### [WHAT YOU SHOULD DO]
From the first line to the last, repeat the records exactly and skip the pictures.

(Revision tracking records)
::::
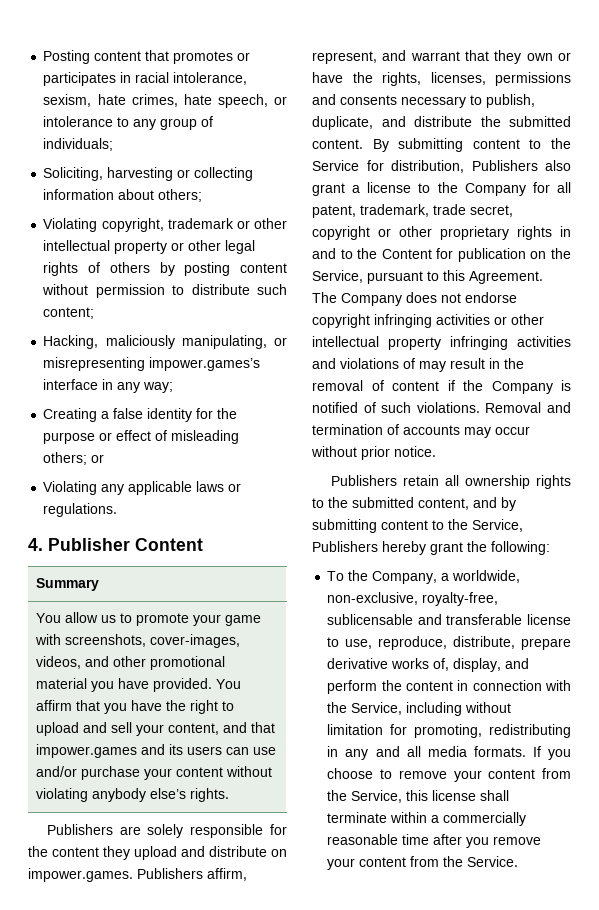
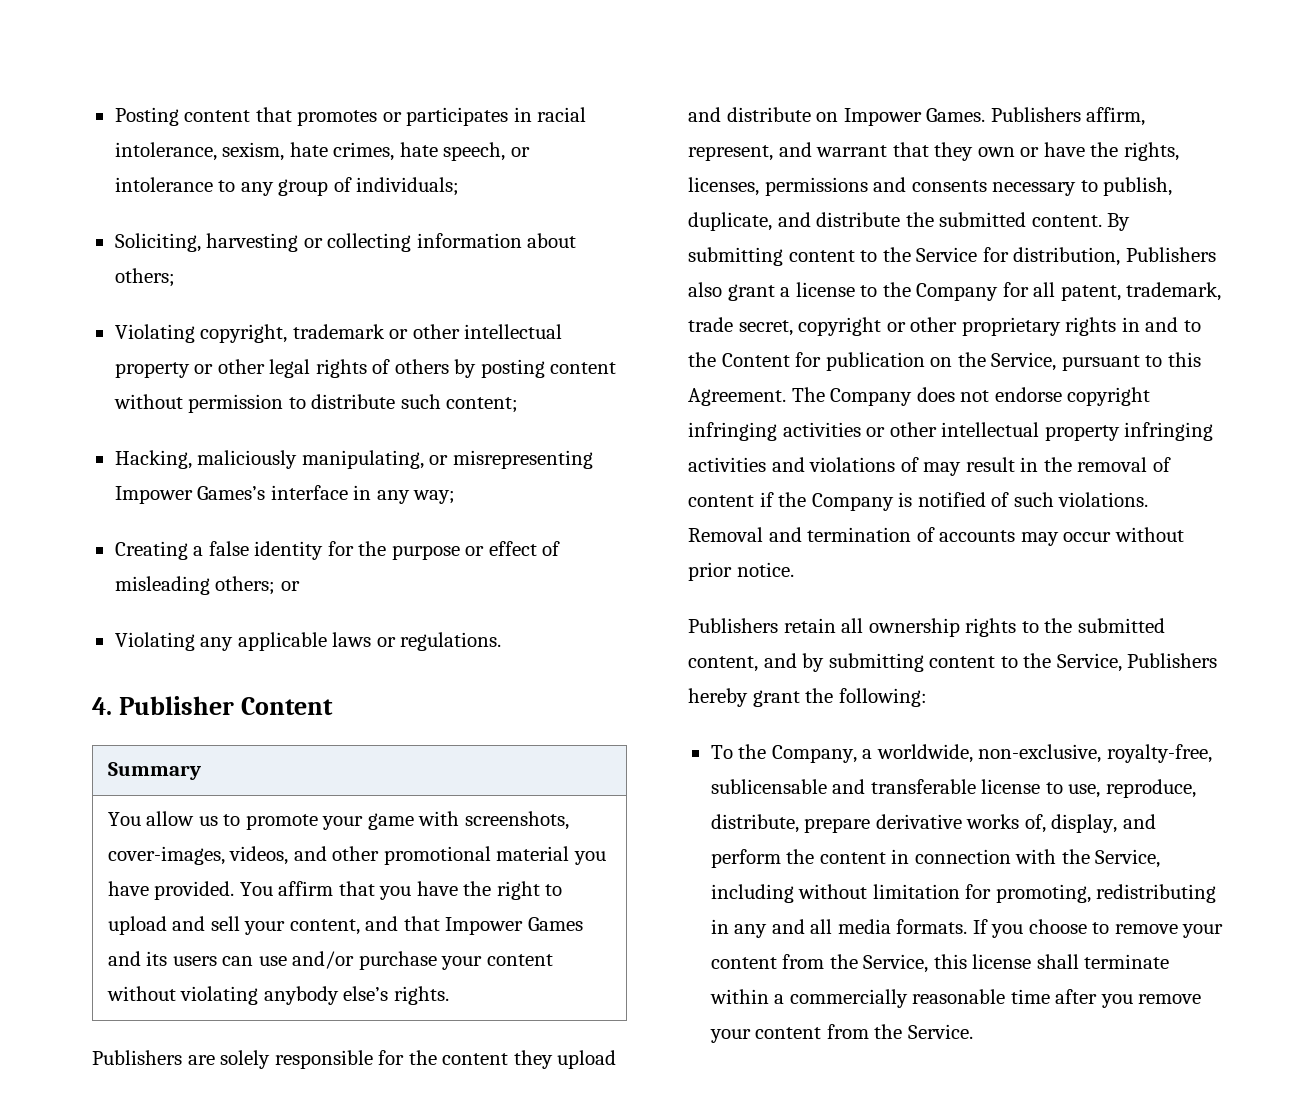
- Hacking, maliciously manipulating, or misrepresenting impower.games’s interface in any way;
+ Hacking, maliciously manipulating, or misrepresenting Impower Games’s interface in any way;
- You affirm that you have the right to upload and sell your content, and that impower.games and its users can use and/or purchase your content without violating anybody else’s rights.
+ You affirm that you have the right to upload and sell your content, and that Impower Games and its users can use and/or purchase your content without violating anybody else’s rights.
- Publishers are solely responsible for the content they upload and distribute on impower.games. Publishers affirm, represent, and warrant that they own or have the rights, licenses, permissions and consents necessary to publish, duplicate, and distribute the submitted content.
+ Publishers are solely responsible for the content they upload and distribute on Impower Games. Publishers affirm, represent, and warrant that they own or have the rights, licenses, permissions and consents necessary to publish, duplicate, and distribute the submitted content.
::::
### [TASK RESULT]
- Hacking, maliciously manipulating, or misrepresenting impower.games’s interface in any way;
+ Hacking, maliciously manipulating, or misrepresenting Impower Games’s interface in any way;
- You affirm that you have the right to upload and sell your content, and that impower.games and its users can use and/or purchase your content without violating anybody else’s rights.
+ You affirm that you have the right to upload and sell your content, and that Impower Games and its users can use and/or purchase your content without violating anybody else’s rights.
- Publishers are solely responsible for the content they upload and distribute on impower.games. Publishers affirm, represent, and warrant that they own or have the rights, licenses, permissions and consents necessary to publish, duplicate, and distribute the submitted content.
+ Publishers are solely responsible for the content they upload and distribute on Impower Games. Publishers affirm, represent, and warrant that they own or have the rights, licenses, permissions and consents necessary to publish, duplicate, and distribute the submitted content.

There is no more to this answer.